Directions:
Across the entries that follow, how many lines have the word "height" in them? Give only the number.

------ Supplied records ------

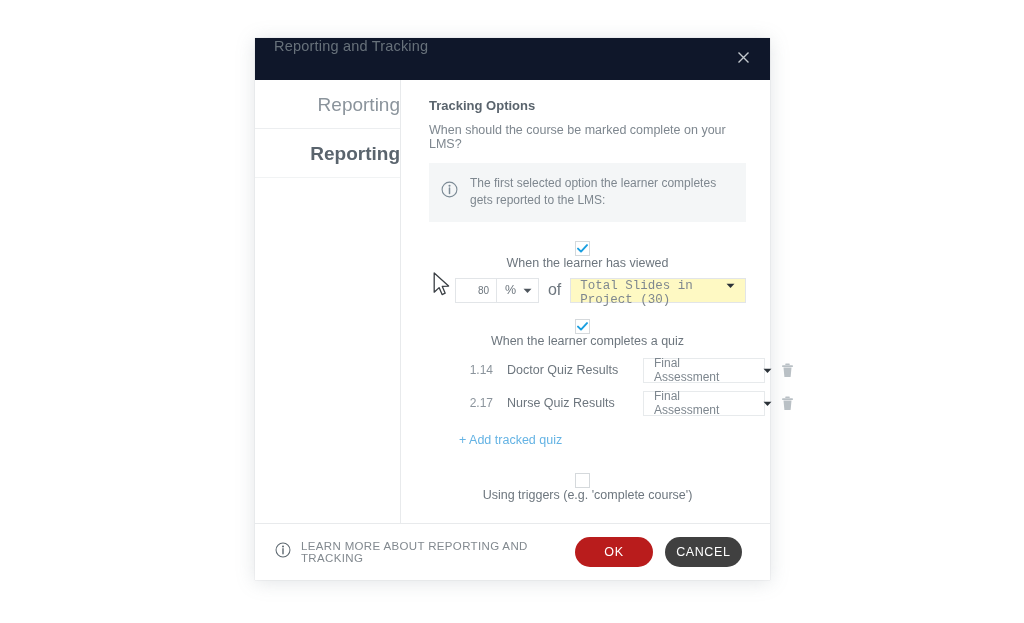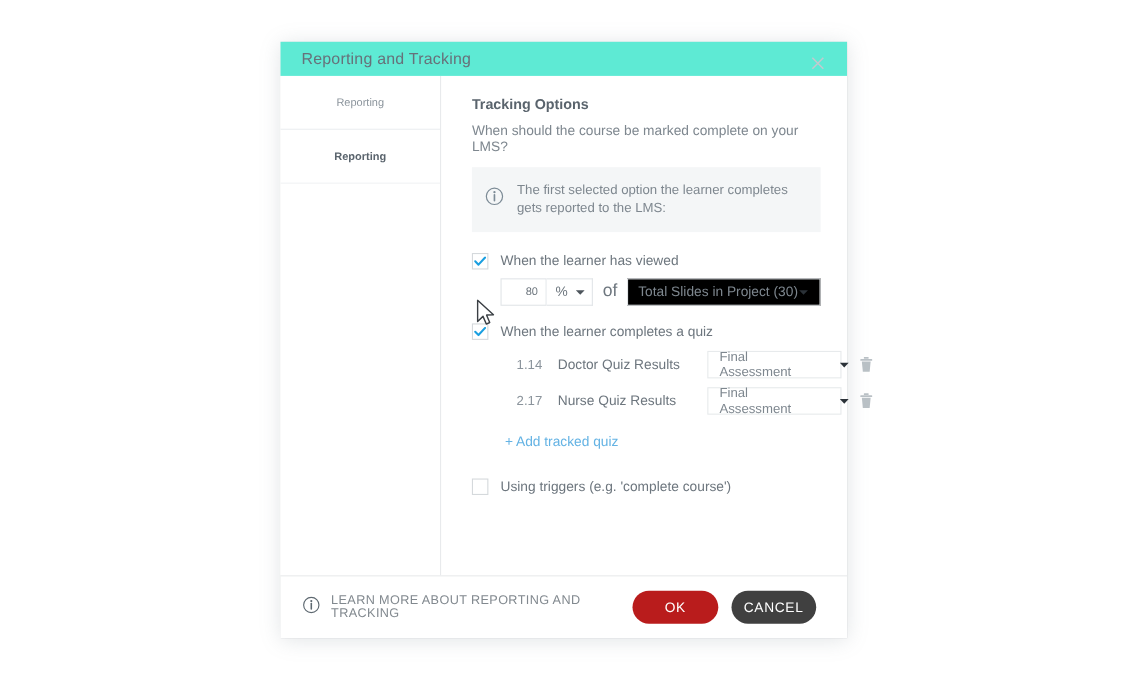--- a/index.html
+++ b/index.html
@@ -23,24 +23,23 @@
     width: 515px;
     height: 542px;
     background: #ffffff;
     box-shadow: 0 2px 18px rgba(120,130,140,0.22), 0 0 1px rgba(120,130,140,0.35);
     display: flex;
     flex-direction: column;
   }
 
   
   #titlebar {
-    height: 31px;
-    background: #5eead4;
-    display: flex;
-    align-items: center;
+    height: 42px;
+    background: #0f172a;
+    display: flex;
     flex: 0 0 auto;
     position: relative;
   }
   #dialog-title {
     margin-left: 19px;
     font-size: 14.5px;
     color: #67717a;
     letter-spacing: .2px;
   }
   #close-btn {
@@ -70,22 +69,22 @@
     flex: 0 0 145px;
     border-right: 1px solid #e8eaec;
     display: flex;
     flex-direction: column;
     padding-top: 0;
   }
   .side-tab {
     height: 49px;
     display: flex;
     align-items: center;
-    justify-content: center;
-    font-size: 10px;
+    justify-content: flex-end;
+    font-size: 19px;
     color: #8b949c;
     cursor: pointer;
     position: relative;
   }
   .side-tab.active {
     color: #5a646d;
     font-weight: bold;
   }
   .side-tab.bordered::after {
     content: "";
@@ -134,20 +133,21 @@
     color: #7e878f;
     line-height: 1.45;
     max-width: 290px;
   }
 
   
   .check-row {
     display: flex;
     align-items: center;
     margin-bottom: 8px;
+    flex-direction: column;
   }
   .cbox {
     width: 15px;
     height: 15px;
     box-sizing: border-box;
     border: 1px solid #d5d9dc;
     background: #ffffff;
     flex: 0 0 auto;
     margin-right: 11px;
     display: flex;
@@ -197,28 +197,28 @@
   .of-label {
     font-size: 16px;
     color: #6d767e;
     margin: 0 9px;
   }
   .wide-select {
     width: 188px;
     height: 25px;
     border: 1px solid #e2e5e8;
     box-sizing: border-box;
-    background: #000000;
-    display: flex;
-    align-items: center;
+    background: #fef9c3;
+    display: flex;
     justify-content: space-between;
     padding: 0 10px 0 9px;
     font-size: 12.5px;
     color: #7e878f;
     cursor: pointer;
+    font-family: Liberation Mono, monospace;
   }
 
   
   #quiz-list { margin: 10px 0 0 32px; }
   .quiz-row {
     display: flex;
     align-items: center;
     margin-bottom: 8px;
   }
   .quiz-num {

------

Reply:
7